Scholz hat leichtes Spiel

Für ihn war dieser Kongress in erster Linie ein innerparteilicher Stimmungstest – der erste nach dem Koalitionsvertrag. Wenn jemand in der SPD rebellisch werden kann, dann doch traditionell die Jugendorganisation. Scholz hatte leichtes Spiel.

„Olaf, wir freuen uns auf vier Jahre“, ruft die am Vorabend mit 73 Prozent wiedergewählt Juso-Chefin Jessica Rosenthal aus. Der neben ihr auf der Bühne stehende Kanzler in spe wundert sich. „Vier?“

Er spricht von einem „Aufbruch in die 20er Jahre“. Das habe zu tun mit der ganz speziellen Konstellation der drei Parteien, die nun die künftige Regierung bildeten. „Das, glaube ich, kann tragen, weit über das hinaus, was wir gegenwärtig im Blick haben.“

Der Nachwuchs soll sich lieber an der Union abarbeiten

Es könne „eine neue gesellschaftliche Mehrheit“ repräsentiert werden, in der sich eine „Fortschrittskoalition“ versammele. „Das ist eine große Veränderung“, sagte Scholz. „Übrigens gilt das auch für die Union, die ja irgendwie ahnt, dass das möglicherweise etwas ist, das viel langfristiger wirkt, dass in dieser Art und Weise unser Land regiert werden kann.“

Klar wurde, wie Scholz die nächsten Jahre regieren will: Auf die Frage, was er von den Jusos erwarte, sagte er, dass sie „oft begeistert über das Regierungshandeln“ seien – und griemelte vor sich hin. Später bat er, sich nicht allzu kritisch mit den Ampel-Partnern FDP und Grünen auseinanderzusetzen. Es ergebe Sinn, sich mehr mit der CDU zu beschäftigen – „nur ein kleiner Tipp von mir“.

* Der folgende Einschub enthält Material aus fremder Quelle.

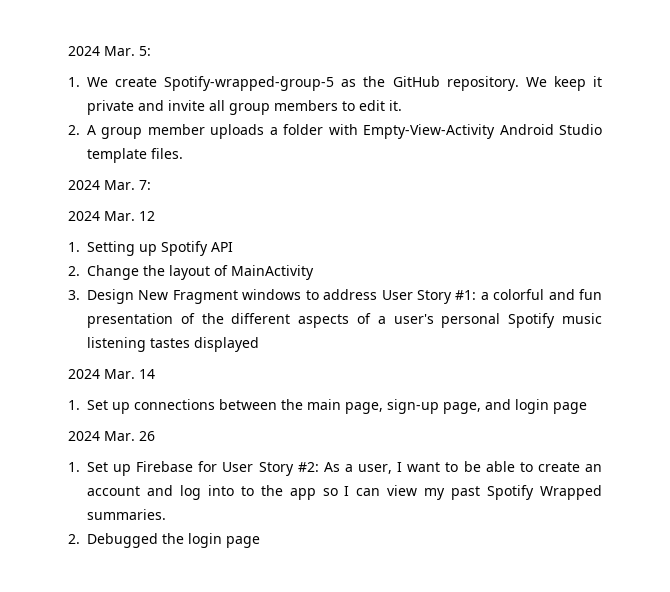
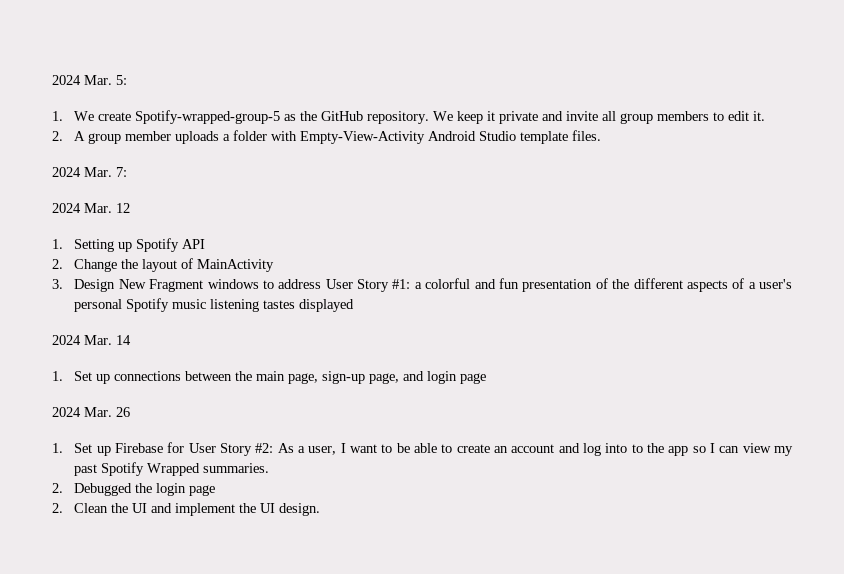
+ 2. Clean the UI and implement the UI design.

Jusos: Die Jugendorganisation hat viel herausgeholt

Scholz versprach, häufiger das Gespräch mit der Jugendorganisation zu suchen. Das ist schon deswegen glaubhaft, weil er sie schon in den Koalitionsverhandlungen eingebunden und damit in die Verantwortung genommen hat: Zu den Unterhändlern gehörten Rosenthal und ihr Berliner Amtsvorgänger Kevin Kühnert. Der Mann aus Berlin könnte auch noch Bauminister oder SPD-Generalsekretär werden.

Das ist aber nicht der einzige Grund, warum die Jusos sich zurückhalten. Sie haben objektive Gründe zur Selbstzufriedenheit. Zum einen sind 49 der 206 SPD-Abgeordneten im Bundestag unter 35, also im Jusoalter. Für die 29-jährige Juso-Chefin ist es die Chance, „frischen Wind in die Fraktion, aber natürlich in den ganzen Bundestag zu bringen“.

Trotzdem gibt es erste Klagen

Zum anderen haben sie sich auch im Koalitionsvertrag mit FDP und Grünen an vielen Stellen durchgesetzt: Ausbildungsgarantie, mehr Bafög, Cannabis-Legalisierung, Herabsetzung des Wahlalters von 18 auf 16 Jahre, Wegfall des Informationsverbots für Abtreibungen, lauter Forderungen, die mit der Union wohl kaum durchzusetzen gewesen wären.

Die Jusos finden nicht alle ihre Forderungen im Koalitionsvertrag wieder, aber tatsächlich eine "riesige große Menge“ (Rosenthal). Trotzdem gibt es erste Klagen. „Was ist aus dem Mieten-Moratorium geworden?“, fragte der Berliner Landeschef Peter Maaß. Marco Albers aus Hannover störte sich daran, dass die Ampel-Koalition Flüchtlinge zurückführen will: „Meine Stimmung kippt. Ich finde das einfach nur Scheiße.“

Von Kevin Kühnert gab einen Seitenhieb gegen Scholz: „Weil es anscheinender der Tag ist, an dem man hier Tipps geben darf“, wolle er auch eines geben: „Einfach weiter kritisch bleiben." Die Ampel-Partner sollen nicht verschweigen, „dass sie unterschiedliche Parteien sind.“

Ministerposten: Scholz schweigt zur Ressortverteilung

Stephan Schumann aus Sachsen nahm Anstoß an den SPD-Ressorts im Kabinett Scholz, „wir sind der Anker für Sicherheit und Beständigkeit“ – und nicht der Motor des Fortschritts. Melissa Butt aus Thüringen wollte, dass im Kabinett auch Ostdeutschland sichtbar repräsentiert wird.

Scholz ließ sich nicht in die Karten schauen. Keine Andeutung darüber, wie er sein Kabinett besetzen will und beispielsweise, ob Ostdeutsche sich darin wiederfinden werden. Kein Wort auch über die Ressortverteilung, nur so viel: „Es ist nicht wichtig, welches Ressort man hat, ich habe gar keines.“ Es gehe um eine Gesamtleistung, er wolle auch ein bissen werben für „die Annalena, den Robert, den Christian“.